Mesmo dados mostrando um aumento maior que o esperado nos estoques de petróleo e de gasolina nos EUA -que já estão em níveis recordes- não derrubaram os preços da commodity. Em vez disso, os dados dispararam compras entre operadores que temiam que os números fossem ainda piores do que os divulgados.
O barril do Brent, negociado em Londres, subia 5,77%, para US$ 29,49. O petróleo WTI, comercializado no mercado americano, valia US$ 29,73, se valorizando em 4,87%.
A commodity vem caindo consideravelmente desde que a Arábia Saudita e seus aliados do Golfo lideraram uma mudança na política da Opep em 2014 para defender participação de mercado contra os produtores que tem custos maiores, ao invés de cortar a oferta para sustentar os preços.
Somada a essa estratégia, o Irã, grande produtor do combustível, voltou à cena comercial após as sanções comerciais do país serem retiradas.
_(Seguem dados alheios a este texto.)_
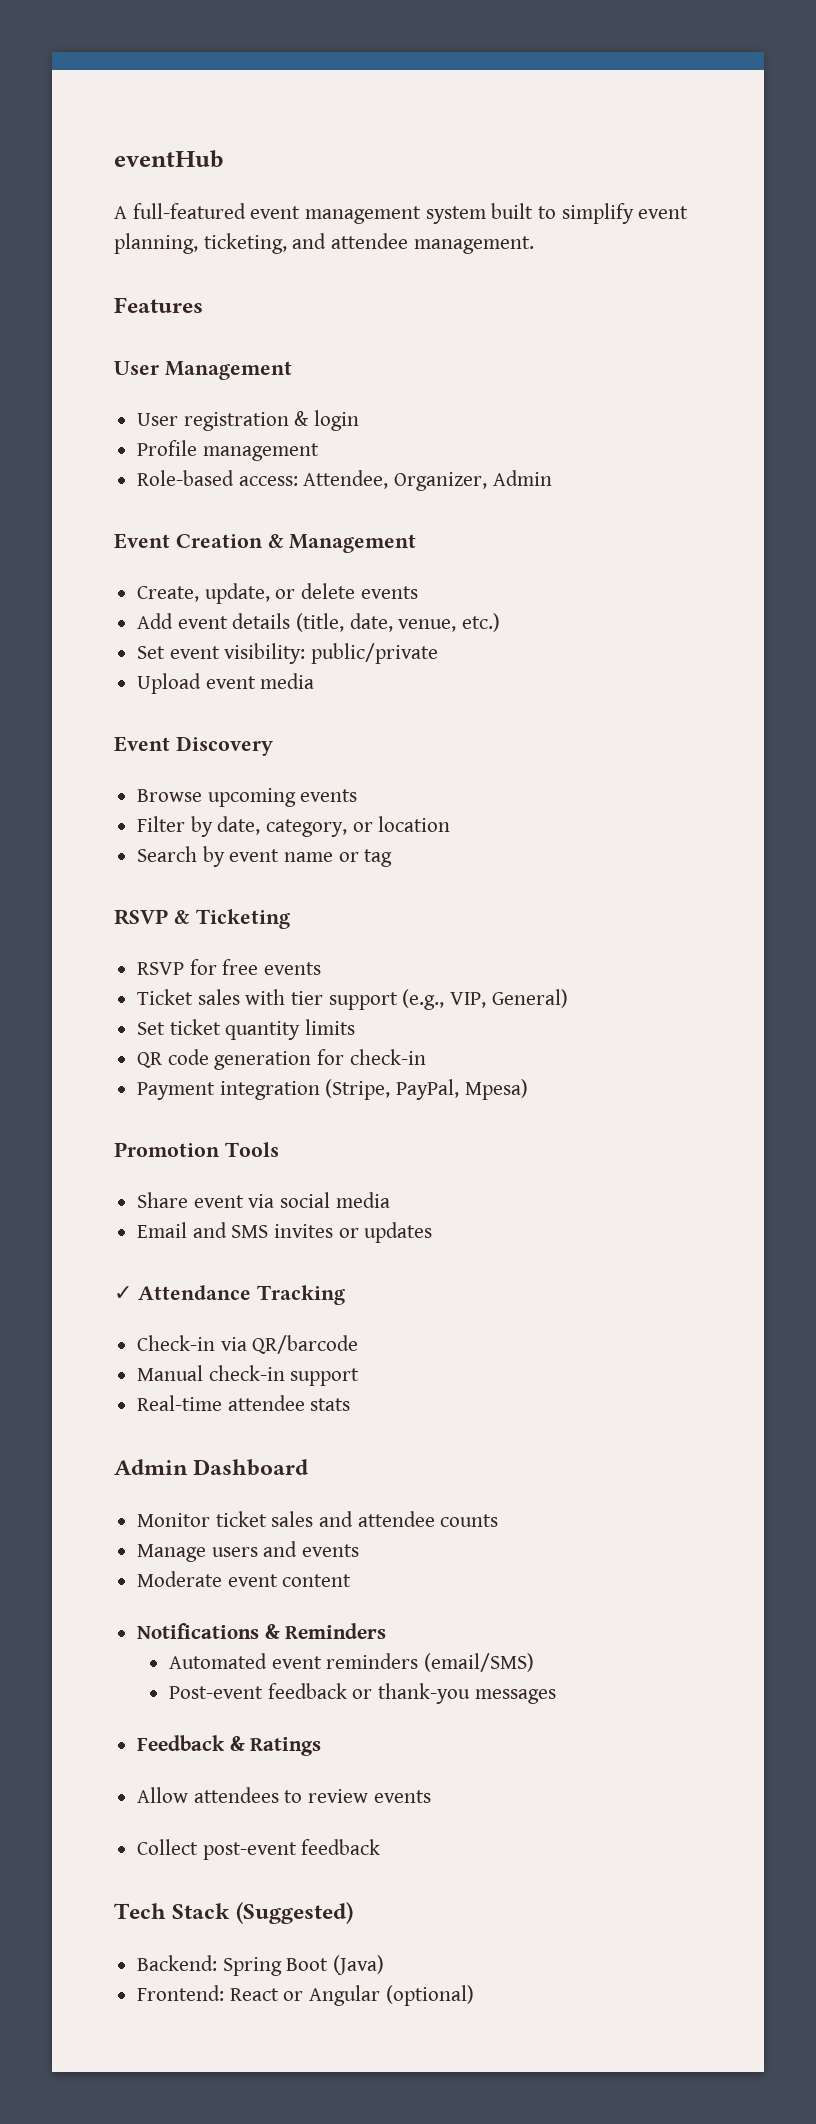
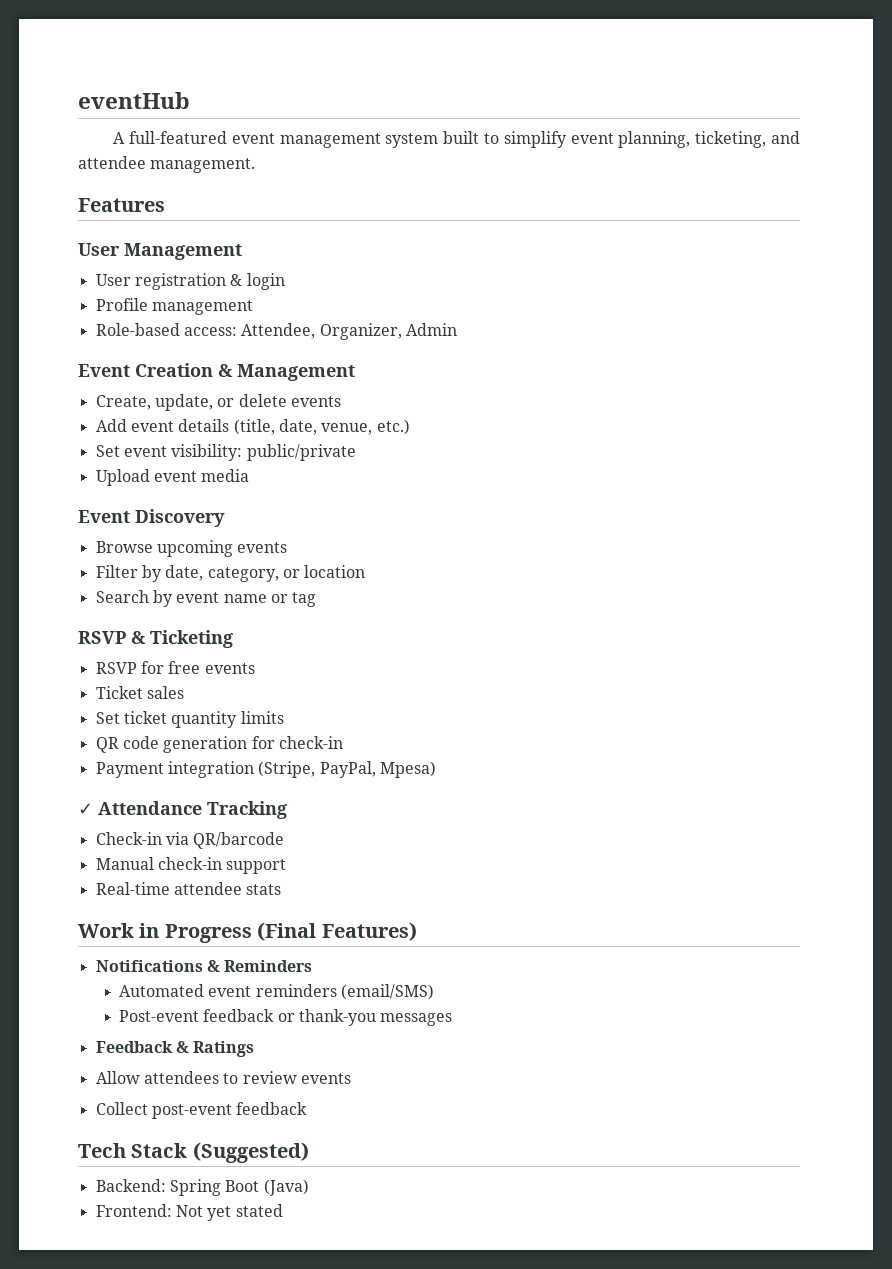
- Ticket sales with tier support (e.g., VIP, General)
+ Ticket sales
- Promotion Tools
- Share event via social media
- Email and SMS invites or updates
- Admin Dashboard
- Monitor ticket sales and attendee counts
- Manage users and events
- Moderate event content
+ Work in Progress (Final Features)
- Frontend: React or Angular (optional)
+ Frontend: Not yet stated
A China também aparece nessa conta, dada a preocupação do mercado com uma possível desaceleração na economia do país.
Todos esses fatores fazem com que o mercado tenha uma alta drástica na oferta de petróleo, diminuindo o preço do produto.
JUROS
Após a decisão do Copom, economistas que até a semana passada viam a possibilidade de até três altas de 0,5 ponto nos juros, agora acreditam que as taxas ficarão inalteradas ao longo de 2016.
A mudança de percepção faz com que os juros de curto prazo registrem forte queda nesta quinta. A taxa para julho de 2016 caiu para 14,485%, ante 14,800% no dia anterior, enquanto o juro para janeiro de 2017 foi cotado a 14,885%, contra 15,145% na véspera.
Além disso, as taxas até 2022, que até quarta-feira subiam, passaram a cair, ajustando-se à expectativa de juros mais baixos até o próximo ano.